Il plane au-dessus de la fébrilité festive d’une ville cosmopolite,
avec sa présence de diplômés noirs bien fringués ou de jeunes
basketteurs s’exerçant à l’anneau au coin de la Troisième rue et de la
Sixième avenue. (Le mot « holocauste » est trompeur en raison
de la connotation supra-humaine qu’il comporte mais, du fait que c’est
un terme commun, il est au moins clair et pratique.)
Comme c’est le cas pour tout holocauste, les effets du capitalisme sur les Africains et les Afro-Américains ne peuvent être effacés. (L’absence d’indigènes dans le paysage urbain de New York facilite l’occultation de leur propre holocauste.)
Au contraire d’une autre shoah (perpétrée par l’Allemagne nazie
et par ses alliés), la shoah américaine continue à propager
l’oppression et l’exploitation institutionnalisées, la discrimination et
le racisme, l’humiliation et le mépris envers les descendants qui ont
survécu.
De ce passé terrible, il existe suffisamment de réminiscences que
l’on ne peut enterrer : un peu de contexte historique dans les banlieues
et au coin des rues, un calcul rapide pour voir combien parmi les
mendiants et les SDF sont noirs (la majorité), des conversations au
hasard qui révèlent le vide immense dans l’histoire de la famille
(l’exemple le plus ancien est la case d’esclave dans le Sud). Puis,
naturellement, il y a les projets publics de logement.
Chaque époque engendre ses propres luttes de masse. Aujourd’hui, on en est à la phase de Black Lives Matter,
un mouvement dont la fondation découle directement du fait que la
police a la gâchette facile une fois qu’elle est confrontée à des noirs,
dont la couleur de peau suffit à qualifier leur existence de non
indispensable. Après les protestations tumultueuses, est venu le tour
des organisateurs, des militaires communautaires, des porte-parole
éloquents et des gens de plume.
Il n’est guère étonnant de voir qu’au moment même où, en Israël,
des militaires, des policiers et des agents de la sécurité privée
exécutent des manieurs de couteau palestiniens sans même essayer de les
capturer vivants, des liens se nouent entre les militants noirs
américains et les militants palestiniens. Des connexions ont lieu entre
les deux camps ; ils parlent du mépris du pouvoir en place pour la
valeur des vies humaines, et pour les vies mêmes des Palestiniens et des noirs.
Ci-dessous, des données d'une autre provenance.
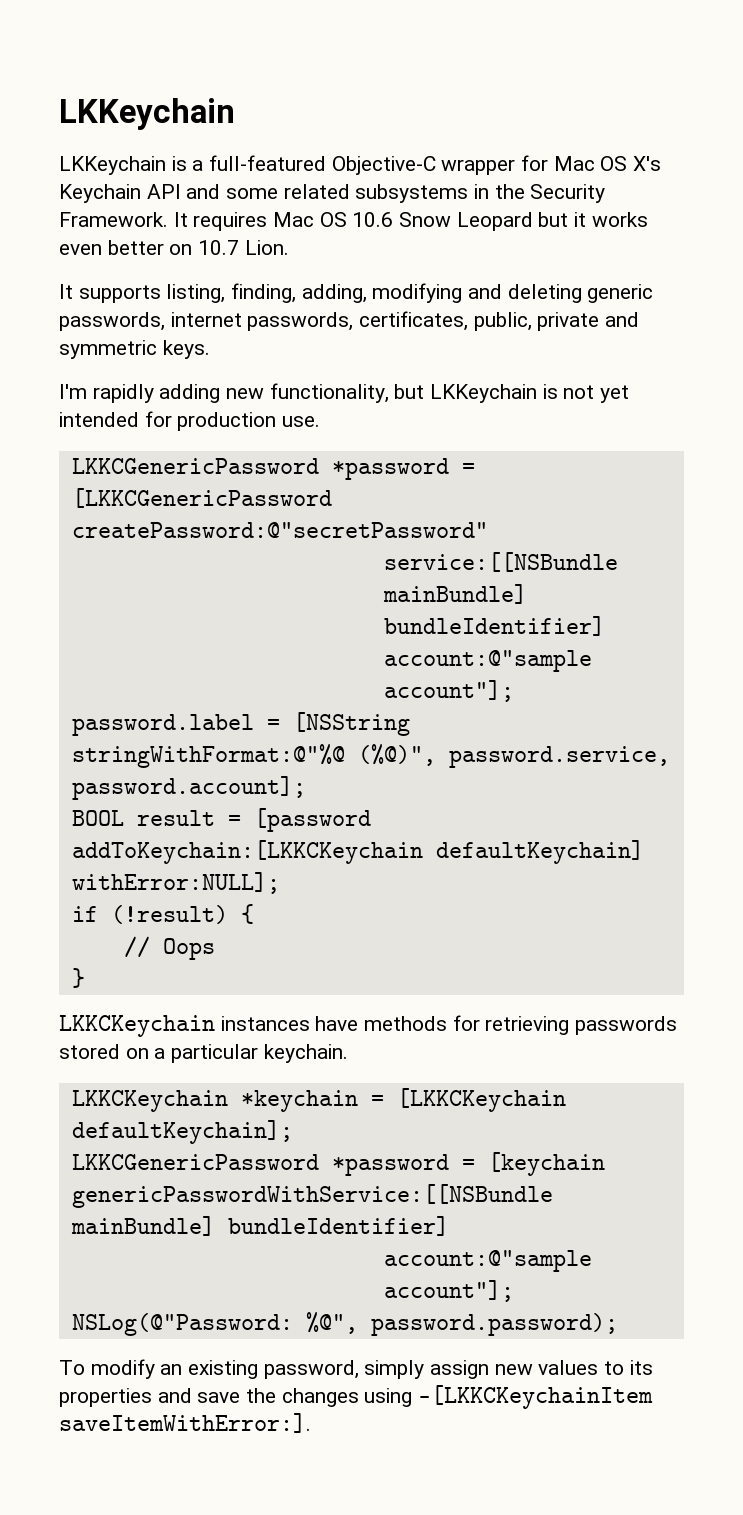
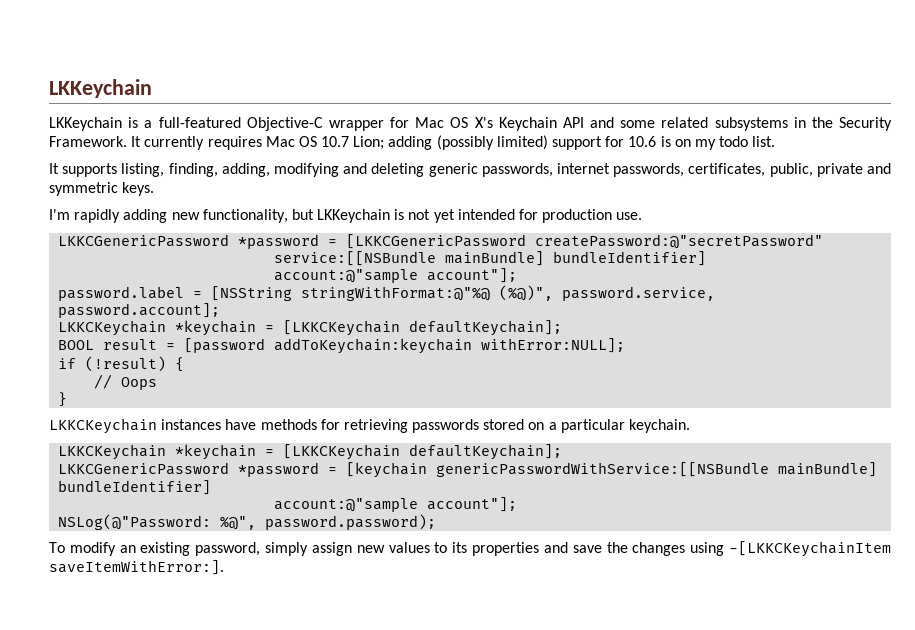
- It requires Mac OS 10.6 Snow Leopard but it works even better on 10.7 Lion.
+ It currently requires Mac OS 10.7 Lion; adding (possibly limited) support for 10.6 is on my todo list.
  password.label = [NSString stringWithFormat:@"%@ (%@)", password.service, password.account];
+ LKKCKeychain *keychain = [LKKCKeychain defaultKeychain];
- BOOL result = [password addToKeychain:[LKKCKeychain defaultKeychain] withError:NULL];
+ BOOL result = [password addToKeychain:keychain withError:NULL];

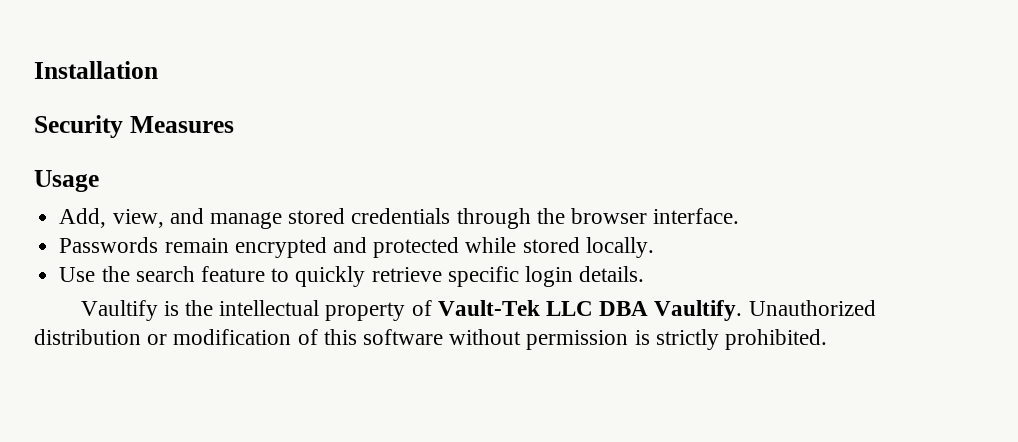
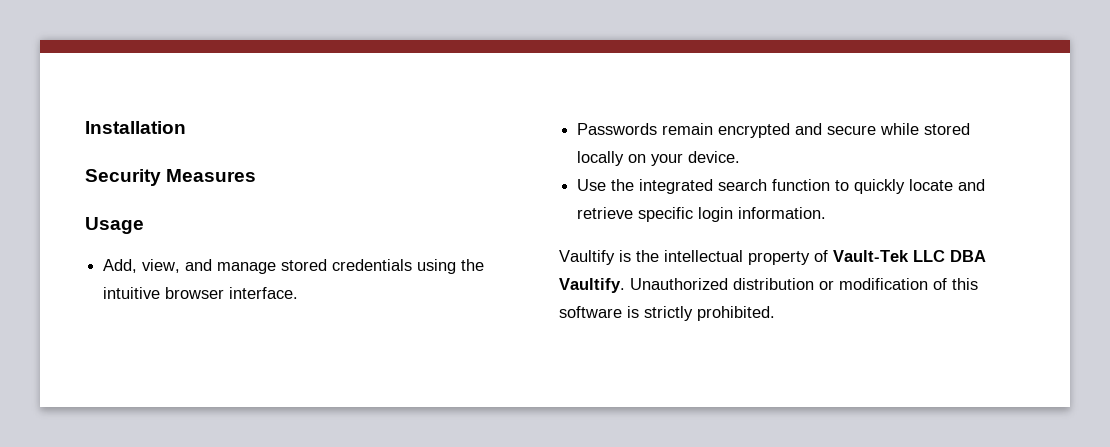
- Add, view, and manage stored credentials through the browser interface.
+ Add, view, and manage stored credentials using the intuitive browser interface.
- Passwords remain encrypted and protected while stored locally.
- Use the search feature to quickly retrieve specific login details.
+ Passwords remain encrypted and secure while stored locally on your device.
+ Use the integrated search function to quickly locate and retrieve specific login information.
- Unauthorized distribution or modification of this software without permission is strictly prohibited.
+ Unauthorized distribution or modification of this software is strictly prohibited.

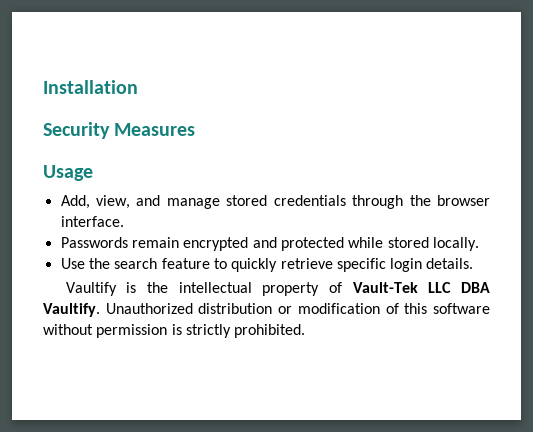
- Add, view, and manage stored credentials using the intuitive browser interface.
+ Add, view, and manage stored credentials through the browser interface.
- Passwords remain encrypted and secure while stored locally on your device.
- Use the integrated search function to quickly locate and retrieve specific login information.
+ Passwords remain encrypted and protected while stored locally.
+ Use the search feature to quickly retrieve specific login details.
- Unauthorized distribution or modification of this software is strictly prohibited.
+ Unauthorized distribution or modification of this software without permission is strictly prohibited.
La similitude dans l’index fébrile sur la gâchette des porteurs
d’uniforme des deux pays et dans les autorités judiciaires qui
comprennent, légitiment et évitent de prononcer des sanctions n’est que
la membrane extérieure. En dessous, il y a d’autres strates présentant
des similitudes.
Il n’y a pas d‘Afro-Américain à qui son propre pays
et ses citoyens blancs n’aient causé, à lui et à sa famille, un désastre
terrible dans un passé récent ou un peu plus lointain – expulsion de la
terre natale, mort violente d’amis et de proches, vol de la terre, de
l’habitation et du gagne-pain, lacération des racines et réécriture de
l’histoire, tentative d’effacer pour de bon les identités, démantèlement
des familles.
L’énorme histoire à succès que les deux pays s’attribuent et qu’ils
écoulent sur le marché constitue l’autre aspect de ce tissu
d’exploitation et de désastre qui a été mis en œuvre sur le dos des deux
sociétés – l’afro-américaine et la palestinienne.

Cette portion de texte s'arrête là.